Many investors feel submerged in their personal finance portfolios. They have multiple investments,policies and products. Besides,their goals are unclear and without any target amount and time and there is no common thread binding multiple decisions about diverse goals. As a result,decision making is haphazard and confused,resulting in sub-optimal results and frittering away a significant part of passive income.
One very simple tool that I recommend is a financial scorecard the first step to effective financial planning. It captures total financial information in one page and comprises the four squares of income,expenses,assets and liabilities.

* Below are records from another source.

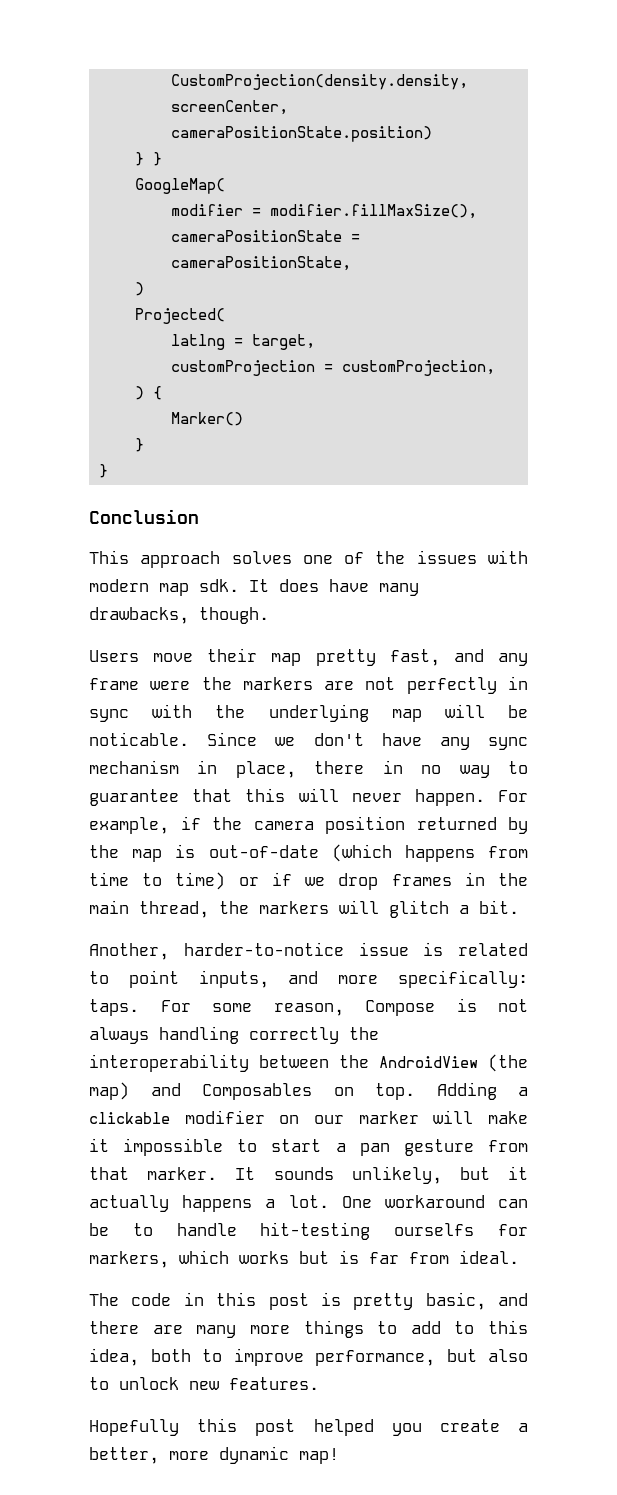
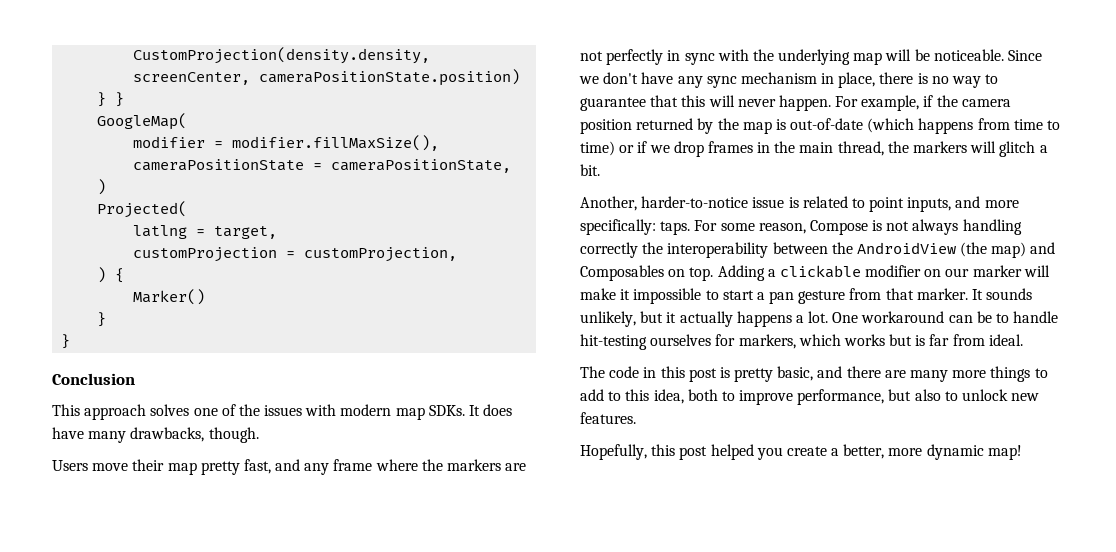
- This approach solves one of the issues with modern map sdk.
+ This approach solves one of the issues with modern map SDKs.
- Users move their map pretty fast, and any frame were the markers are not perfectly in sync with the underlying map will be noticable.
+ Users move their map pretty fast, and any frame where the markers are not perfectly in sync with the underlying map will be noticeable.
- Since we don't have any sync mechanism in place, there in no way to guarantee that this will never happen.
+ Since we don't have any sync mechanism in place, there is no way to guarantee that this will never happen.
- One workaround can be to handle hit-testing ourselfs for markers, which works but is far from ideal.
+ One workaround can be to handle hit-testing ourselves for markers, which works but is far from ideal.
- Hopefully this post helped you create a better, more dynamic map!
+ Hopefully, this post helped you create a better, more dynamic map!

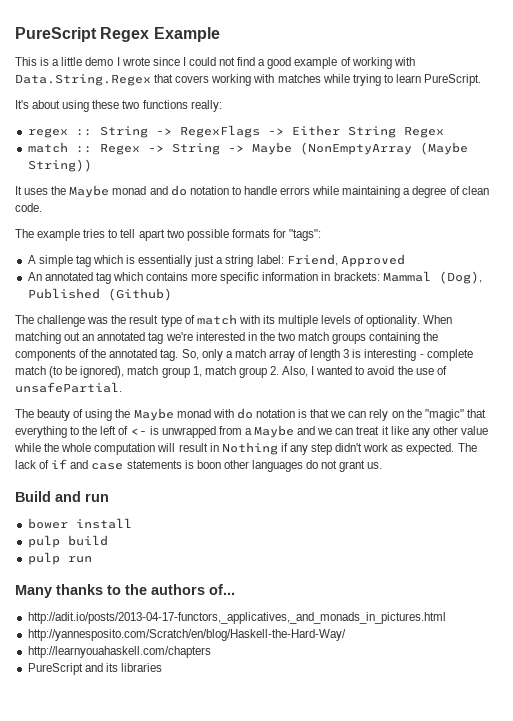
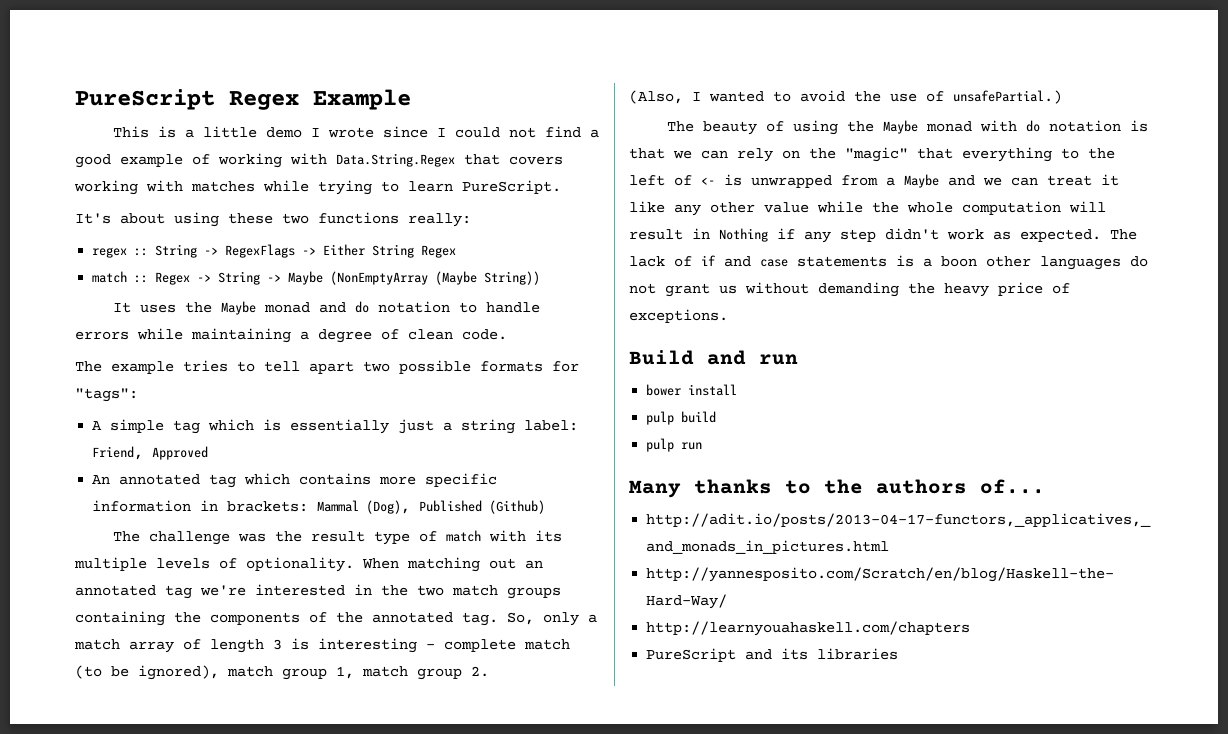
- So, only a match array of length 3 is interesting - complete match (to be ignored), match group 1, match group 2. Also, I wanted to avoid the use of unsafePartial.
+ So, only a match array of length 3 is interesting - complete match (to be ignored), match group 1, match group 2.
+ (Also, I wanted to avoid the use of unsafePartial.)
- The lack of if and case statements is boon other languages do not grant us.
+ The lack of if and case statements is a boon other languages do not grant us without demanding the heavy price of exceptions.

The income square has two subheadings of income from active sources and income from passive sources. Active sources include employment salary,professional income and business income. Passive sources include property rent,interest on deposits,dividends and capital gains from stocks and royalties. Deductions of taxation,pension contribution and any other source will provide the net monthly income.
The expense square divides methodically expenses into various categories,like food,clothing and housing. These are followed by children,health and transportation related expenses. Appliances replacement costs and discretionary expenses are also added. EMIs for various loans will also be included in this square.
The asset square divides assets into three parts liquidity,safety and yield enhancing. Some assets have to be liquid and readily available for contingencies,even if their returns are low. These will include short-term deposits and liquid funds. Some assets have to be in absolutely safe instruments that retain their value even in adverse circumstances and these include provident fund,government securities,contributory pension schemes,small saving schemes,real estate for own usage (primary residence) and safe fixed term deposits. The third part will be yield enhancing and will include stocks,equity funds,real estate for investment,long term bond funds,commodities,art,antiques and structured products. Only after liquidity and safety have been taken care of,should the remaining assets be utilised in return enhancing asset classes. This square facilitates asset allocation the most effective part of financial planning.
The liability square lists short-term and long-term loans. Short-term loans,generally with a tenor of less than three years,may include credit card loans,borrowings on life insurance policies,personal loans and accrued income taxes. Long-term loans include the home loan principal yet to be repaid,loans for investment assets and personal assets like cars. This square renders an easy comparison of interest rates being paid on different loans. Loans like credit card loans may be carried at high interest rates and can be eliminated on a priority basis. It also provides vital information on the assets being financed by loans. For example,a home loan is financing an asset that can produce a rental cash flow and at the same time,show capital gains.
These four squares are interconnected and realising these connections can make financial planning more effective. For example,if assets are giving good returns,it adds to passive income and bolsters the income square. This,in turn,increases savings,which can be utilised in productive assets. Contrastingly,a liability adding heavily to expenses could erode savings,thus decelerating the assets build up. Income and expense squares will show whether there is potential to save more or move expenses to an area which enhances lifestyle. The difference between assets and liabilities is net worth,a popular measure of wealth and will be a good indicator of progress.
Armed with the four square scorecard,an investor has total financial information on a single page and knows the current picture. This is an effective tool to judge progress whether the investor is approaching his goals or whether the current strategy requires modification.